-------- MATERIALS PROVIDED --------

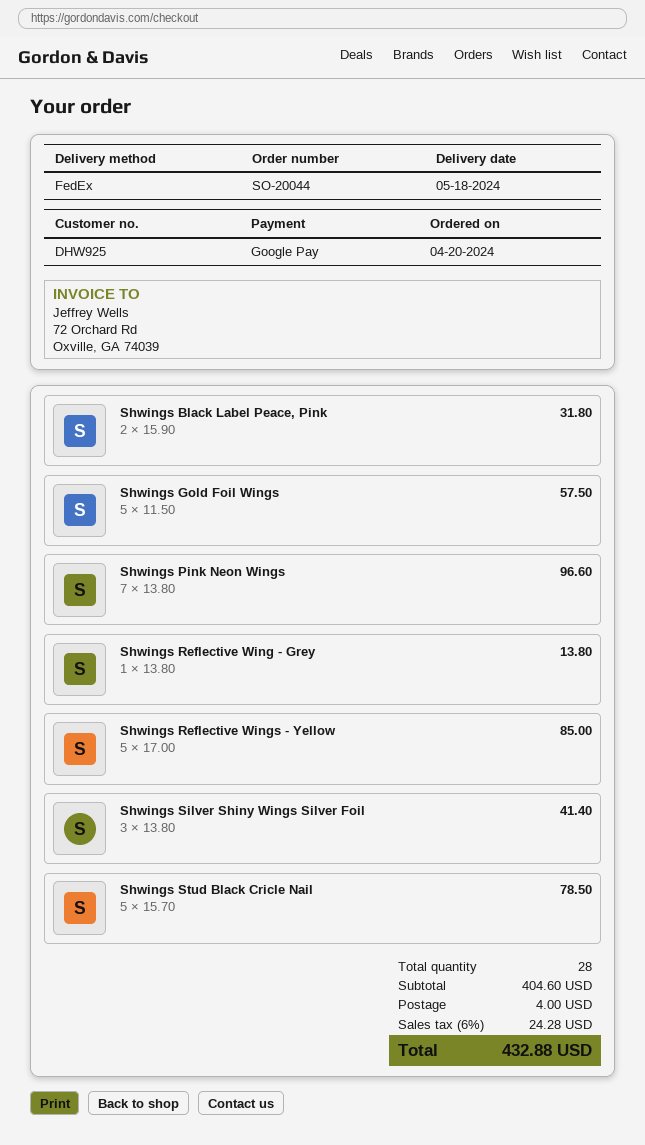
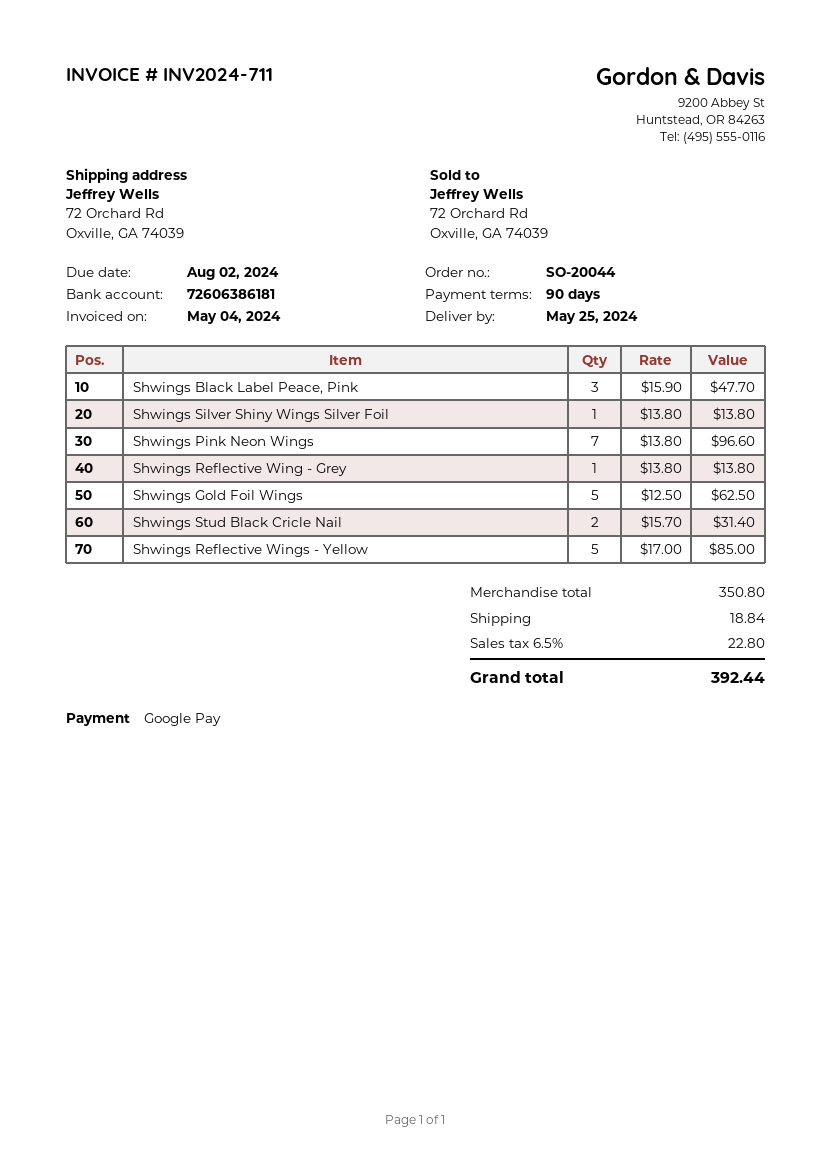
delivery date: 2024-05-18 -> 2024-05-25
Shwings Black Label Peace, Pink: 2 x 15.90 = 31.80 -> 3 x 15.90 = 47.70
Shwings Gold Foil Wings: 5 x 11.50 = 57.50 -> 5 x 12.50 = 62.50
Shwings Silver Shiny Wings Silver Foil: 3 x 13.80 = 41.40 -> 1 x 13.80 = 13.80
Shwings Stud Black Cricle Nail: 5 x 15.70 = 78.50 -> 2 x 15.70 = 31.40
subtotal: 404.60 -> 350.80
shipping: 4.00 -> 18.84
tax: 6% = 24.28 -> 6.5% = 22.80
total: 432.88 -> 392.44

--------

# YOUR OBJECTIVE:
Locate the lines above that hold the word "Foil". Show every one of them.

# SOLVED PROBLEM:
Shwings Gold Foil Wings: 5 x 11.50 = 57.50 -> 5 x 12.50 = 62.50
Shwings Silver Shiny Wings Silver Foil: 3 x 13.80 = 41.40 -> 1 x 13.80 = 13.80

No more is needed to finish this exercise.